22 KiB
Mosaic Stack — Federation PRD
Status: Draft v1 (locked for implementation) Owner: Jason Date: 2026-04-19 Scope: Enables cross-instance data federation between Mosaic Stack gateways with asymmetric trust, multi-tenant scoping, and no cross-boundary data persistence.
1. Problem Statement
Jarvis operates across 3–4 workstations in two physical locations (home, USC). The user currently reaches back to a single jarvis-brain checkout from every session, and has tried OpenBrain to solve cross-session state — with poor results (cache invalidation, latency, opacity, hard dependency on a remote service).
The goal is a federation model where each user's home instance remains the source of truth for their personal data, and work/shared instances expose scoped data to that user's home instance on demand — without persisting anything across the boundary.
2. Goals
- A user logged into their home gateway (Server A) can query their work gateway (Server B) in real time during a session.
- Data returned from Server B is used in-session only; never written to Server A storage.
- Server B has multiple users, each with their own Server A. No user's data leaks to another user.
- Federation works over public HTTPS (no VPN required).

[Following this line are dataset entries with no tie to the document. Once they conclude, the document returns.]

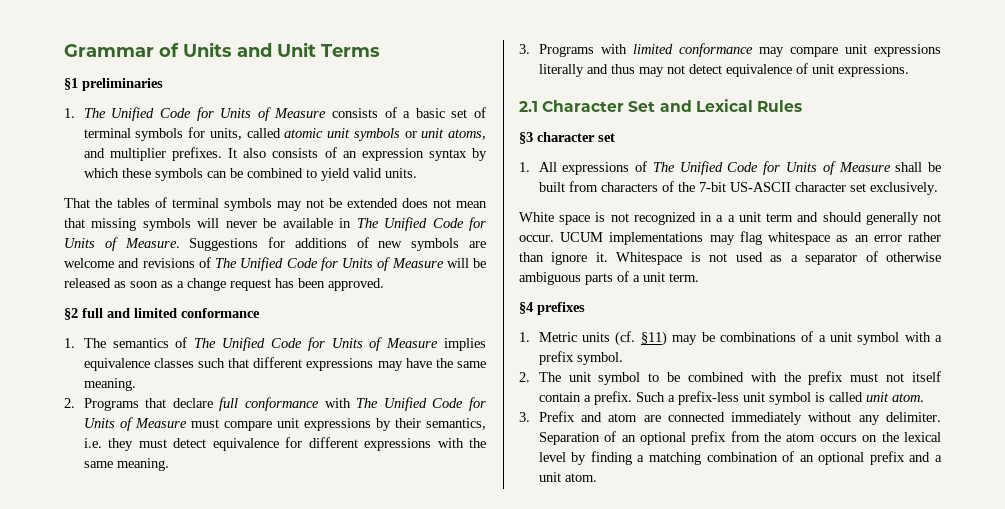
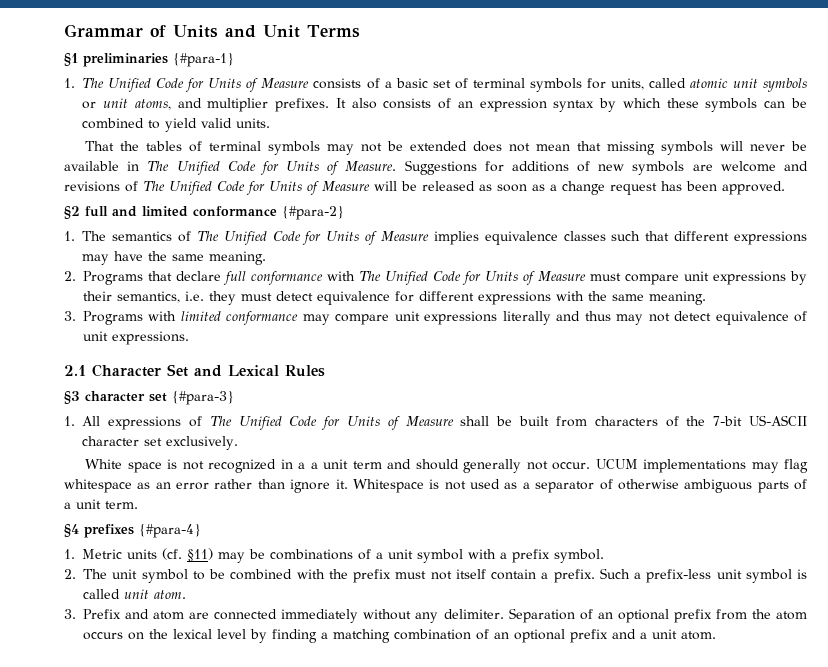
- §1 preliminaries
+ §1 preliminaries {#para-1}
- §2 full and limited conformance
+ §2 full and limited conformance {#para-2}
- §3 character set
+ §3 character set {#para-3}
- §4 prefixes
+ §4 prefixes {#para-4}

Tailscale is a supported optional overlay.
- Sync latency target: seconds, or at the next data need of the agent.
- Graceful degradation: if the remote instance is unreachable, the local session continues with local data and a clear "federation offline" signal.
- Teams exist on both sides. A federation grant can share team-owned data without exposing other team members' personal data.
- Auth and revocation use standard PKI (X.509) so that certificate tooling (Step-CA, rotation, OCSP, CRL) is available out of the box.
3. Non-Goals (v1)
- Mesh federation (N-to-N). v1 is strictly A↔B pairs.
- Cross-instance writes. All federation is read-only on the remote side.
- Shared agent sessions across instances. Sessions live on one instance; federation is data-plane only.
- Cross-instance SSO. Each instance owns its own BetterAuth identity store; federation is service-to-service, not user-to-user.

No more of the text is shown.